Additional information:

Programming topics

  • Write a set of tools to find new artifacts of execution and artifacts of executables present in a system (Windows): run an executable (in multiple ways), then search for its file system path (or its SHA-1 hash, NTFS reference number, etc.) in all files and registry hives.
  • Write a tool to detect uninitialized kernel memory leaks to a disk: patch the ExAllocatePoolWithTag function to initialize memory with a specific pattern, then search for that pattern on a disk. Repeat with various third-party kernel drivers loaded.

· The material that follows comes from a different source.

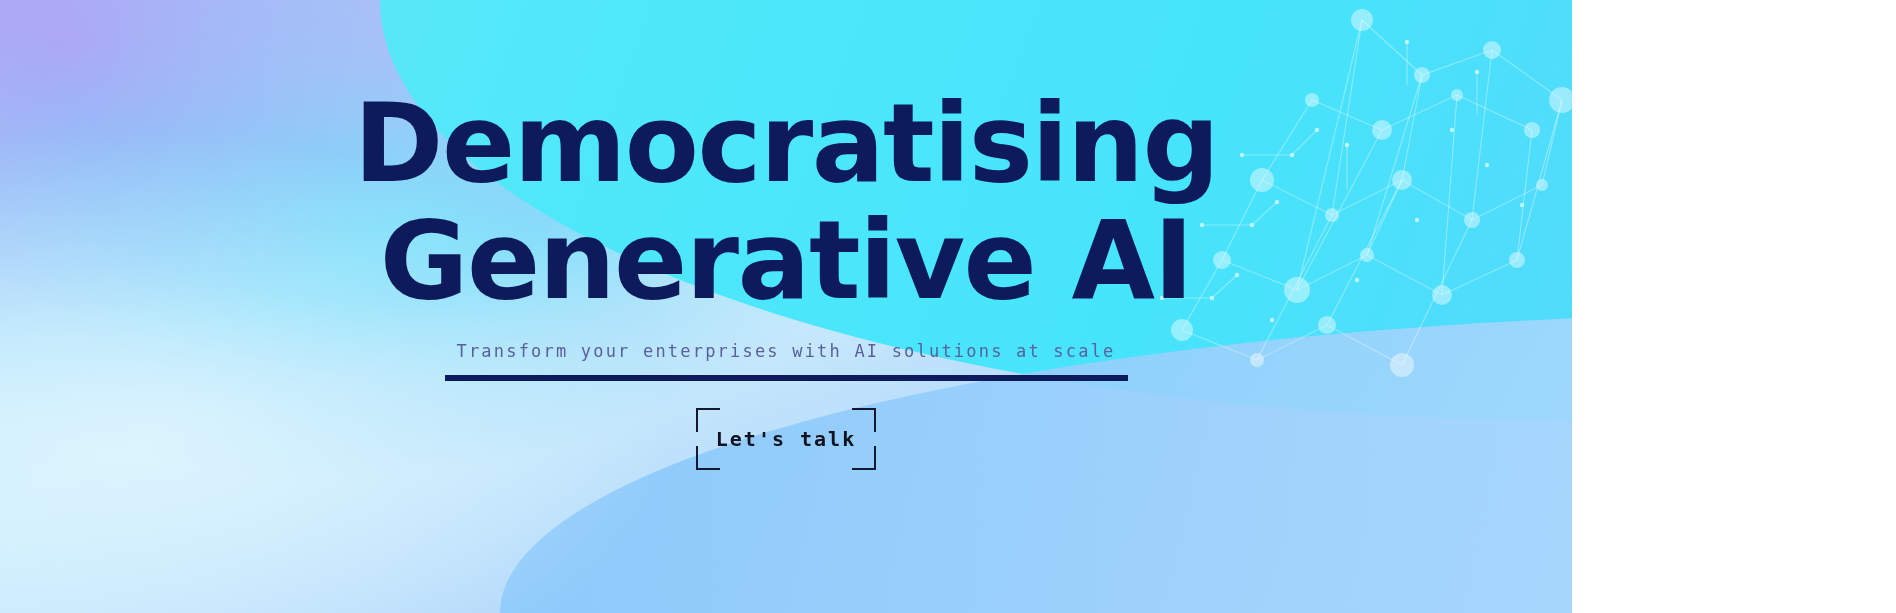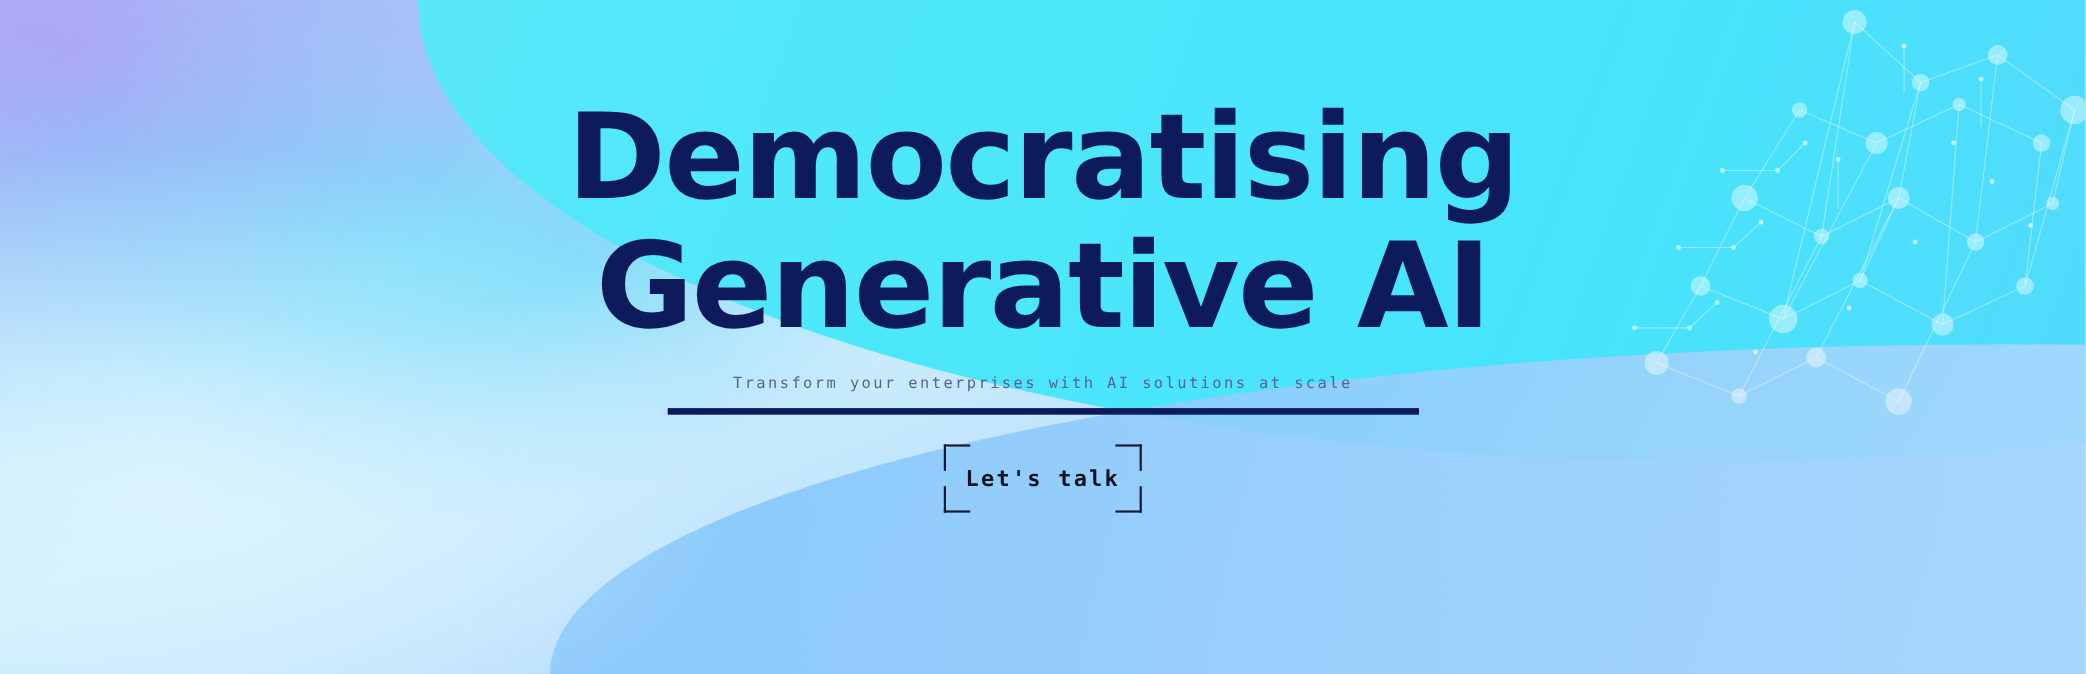"Democratising" #hero { background: #86efac -> #eab308; width: 1896px -> 1572px }
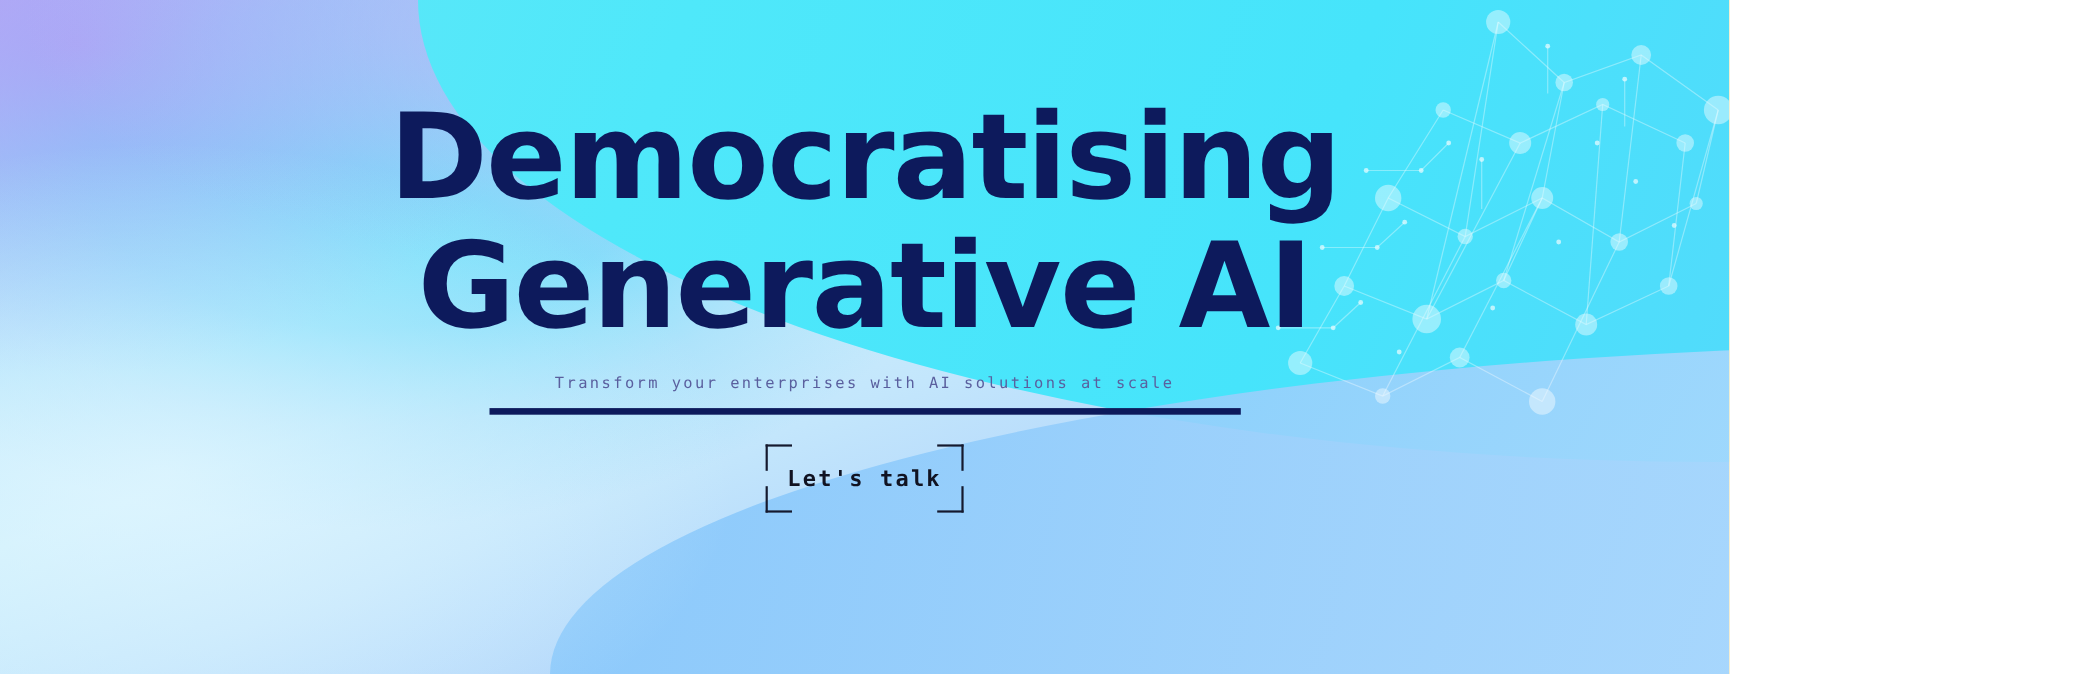"Transform your enterprises with AI" .tagline { font-size: 14px -> 17px }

  • Write a tool to process a crash dump and extract: a call stack specific to a failed MS17-010 exploitation attempt (when an unsupported vulnerable operating system is crashing or when a PatchGuard check failure is triggered) and network packets which contain signs (and a source IP address) of that exploitation attempt (network packets carving). Later, this tool can be extended to support new exploits.